▶ **TASK PROMPT**
Find and copy each line of the records where the string "Case" shows up.

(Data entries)
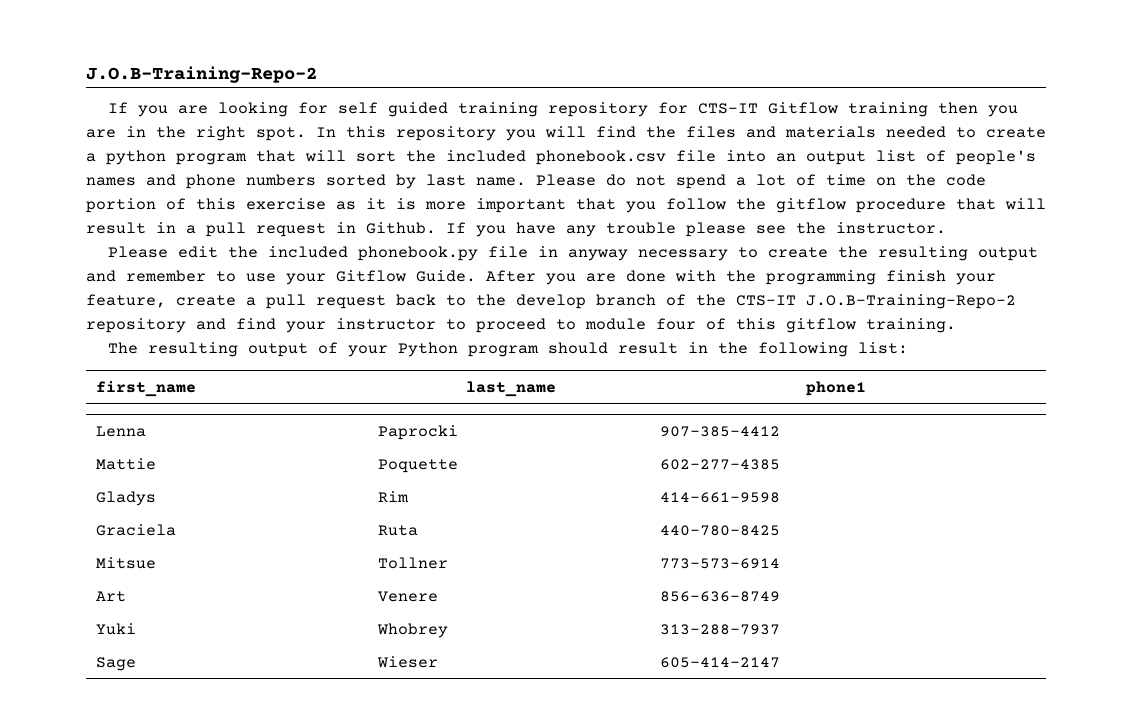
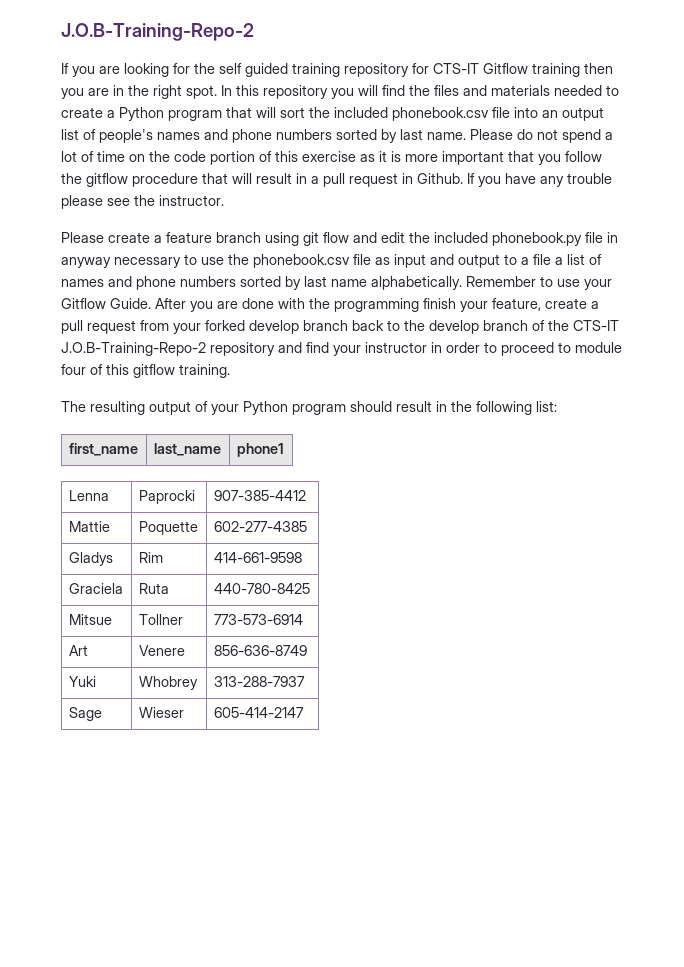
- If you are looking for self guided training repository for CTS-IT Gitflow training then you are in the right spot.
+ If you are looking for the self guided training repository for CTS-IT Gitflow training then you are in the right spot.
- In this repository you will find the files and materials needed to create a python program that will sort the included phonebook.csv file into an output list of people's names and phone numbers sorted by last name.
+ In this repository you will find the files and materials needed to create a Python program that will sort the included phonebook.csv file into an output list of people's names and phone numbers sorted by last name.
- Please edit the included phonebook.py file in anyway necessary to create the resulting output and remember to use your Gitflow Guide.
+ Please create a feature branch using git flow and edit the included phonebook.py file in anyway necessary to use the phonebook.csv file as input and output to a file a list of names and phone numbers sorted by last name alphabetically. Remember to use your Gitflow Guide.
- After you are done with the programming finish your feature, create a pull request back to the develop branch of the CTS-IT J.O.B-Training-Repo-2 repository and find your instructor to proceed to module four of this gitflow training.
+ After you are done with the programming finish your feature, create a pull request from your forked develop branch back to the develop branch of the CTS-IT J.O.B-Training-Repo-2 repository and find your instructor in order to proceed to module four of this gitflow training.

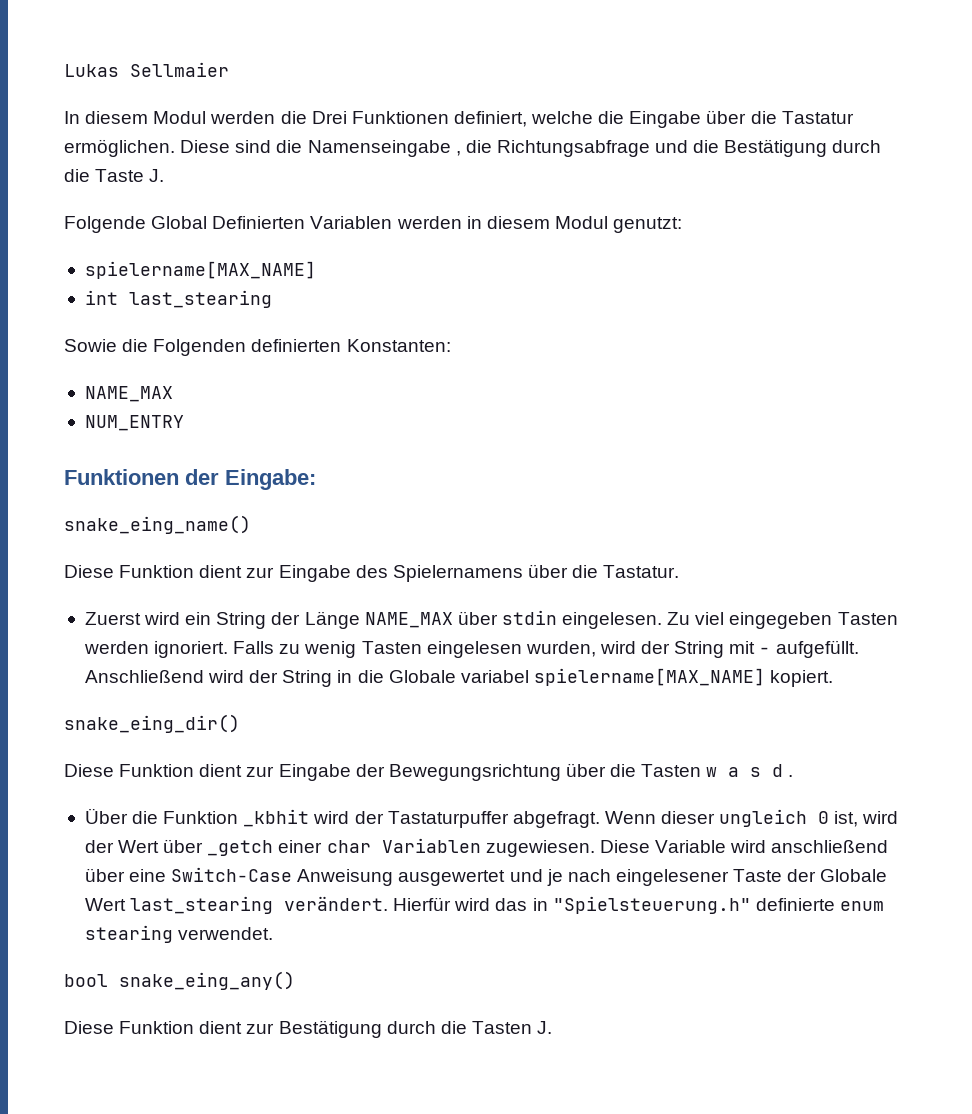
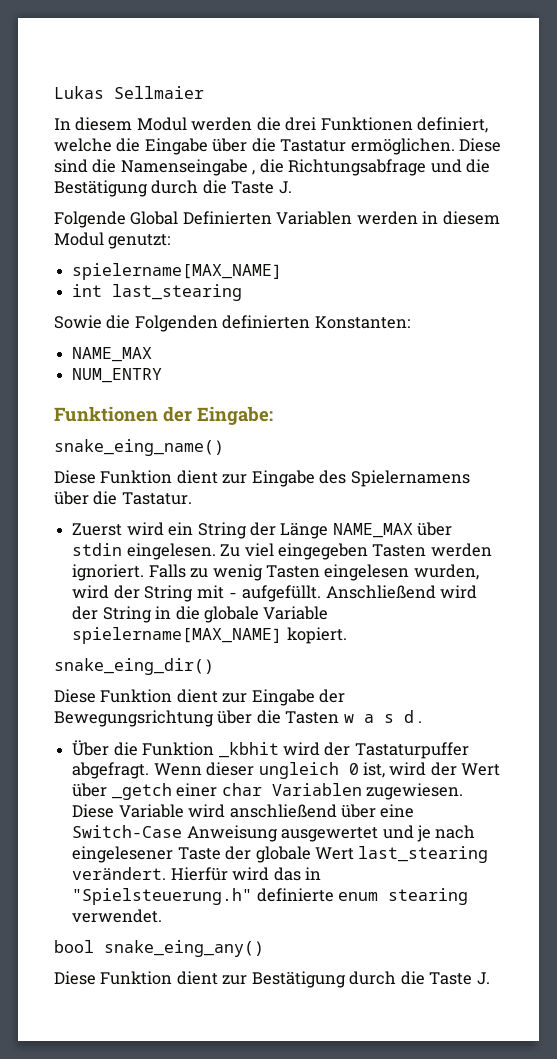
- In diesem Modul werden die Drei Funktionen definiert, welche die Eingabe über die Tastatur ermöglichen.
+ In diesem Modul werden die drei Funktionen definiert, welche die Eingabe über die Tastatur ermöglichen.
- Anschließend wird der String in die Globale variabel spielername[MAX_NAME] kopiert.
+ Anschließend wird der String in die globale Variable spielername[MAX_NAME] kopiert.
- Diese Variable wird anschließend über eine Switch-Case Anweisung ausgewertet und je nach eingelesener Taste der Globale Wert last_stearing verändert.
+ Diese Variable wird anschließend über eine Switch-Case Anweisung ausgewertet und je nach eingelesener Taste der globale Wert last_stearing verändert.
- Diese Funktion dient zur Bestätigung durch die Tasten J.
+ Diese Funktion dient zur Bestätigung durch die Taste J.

▶ **WRITTEN RESPONSE**
- Diese Variable wird anschließend über eine Switch-Case Anweisung ausgewertet und je nach eingelesener Taste der Globale Wert last_stearing verändert.
+ Diese Variable wird anschließend über eine Switch-Case Anweisung ausgewertet und je nach eingelesener Taste der globale Wert last_stearing verändert.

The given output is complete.